Was soll gesundheitspolitisch gegen die steigenden Krankenstände unternommen werden? Neben Impfungen und Vorsorgeprogrammen, nennt Huss mehr Bewegung, bessere Ernährung und Prävention bei psychischen Erkrankungen als zentrale Punkte. Huss plädiert zudem für mehr Gesundheitskompetenz: „Das Wissen der Menschen, was krank macht, ist in Österreich unterentwickelt.“
"Massive Belastung für die Betriebe"
Nicht zielführend finde er Vorwürfe, „dass die Menschen zu viel in Krankenstand gehen“, so Huss. „Auch, dass erster Krankenstandstag nicht bezahlt werden soll, ist nicht zielführend.“ Ein Krankenstandstag koste den Arbeitgeber rund 250 Euro pro Tag, sagt Rolf Gleißner, WKO-Abteilungsleiter für Sozial- und Gesundheitspolitik. „Für die Betriebe ist das eine massive Belastung. In anderen EU-Staaten ist eine 100-prozentige Entgeltfortzahlung unüblich.“ Ändern wolle die Wirtschaftskammer (WKO) das jedoch nicht.
„Wir hoffen sehr, wenn die Immunabwehr gegen Covid oder Grippe wiederhergestellt ist, dass wir dann wieder zu niedrigen Krankenständen zurückkehren, so Gleißner. Gesunde Arbeitnehmer seien immanentes Interesse der Unternehmen. Für welche Maßnahmen plädiert Gleißner? „In Wahrheit müssen hier alle, auch die Betroffenen selbst aktiv werden.“ Die Angebote der Versicherungen und der SVS seien jedenfalls gut.
57 Prozent der Österreicher fettleibig
„Der Fehlzeitenreport zeigt doch die Defizite in unserem Gesundheitssystem auf“, sagt wiederum Wolfgang Panhölzl, Abteilungsleiter Sozialversicherung in der Arbeiterkammer Wien. Alarmierend sei der hohe Anteil der Muskel- und Skeletterkrankungen sowie psychischen Erkrankungen bei den jungen Versicherten. 18 Prozent der 15- bis 19- Jährigen würden bereits angeben, an einer chronischen Krankheit zu leiden.

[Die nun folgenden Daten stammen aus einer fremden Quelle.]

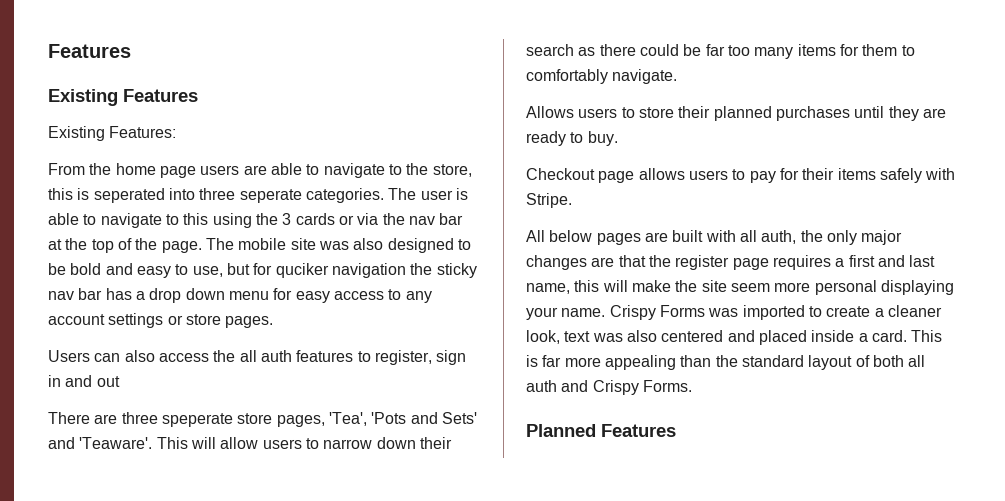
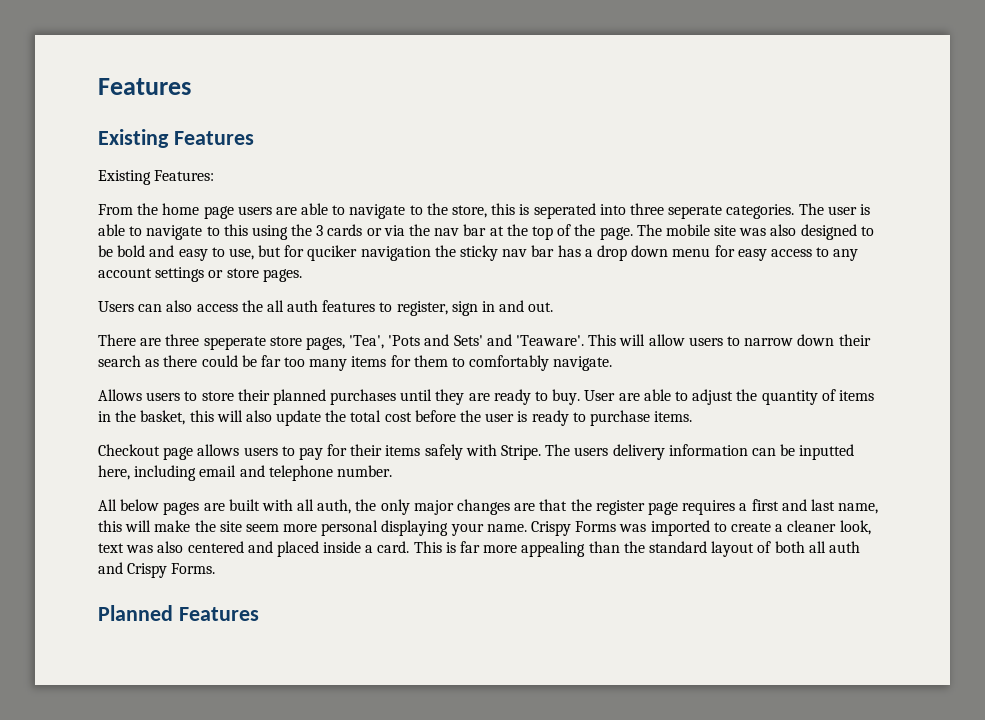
[96,376,120,387] out -> [528,302,554,312] out.
(618, 138) none -> [584,389,874,405] [98,410,693,426] User are able to adjust the quantity of items in the basket, this will also update the total cost before the user is ready to purchase items.
(572, 200) none -> [545,444,855,460] [98,465,392,481] The users delivery information can be inputted here, including email and telephone number.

Auch Adipositas sei ein massives Problem. Unglaubliche 57 Prozent der Österreicher seien übergewichtig, so Panhölzl. Laut Studien seien zudem 10 Prozent aller Krebserkrankungen arbeitsbedingt.
Die AK fordert ein Präventionsgesetz und den flächendeckenden Ausbau der Versorgung. „Mit der Aushungerung der ÖGK und Beitragssenkungen bei der Unfallversicherung werden wir dieses Ziel nicht erreichen“, sagt Panhölzl.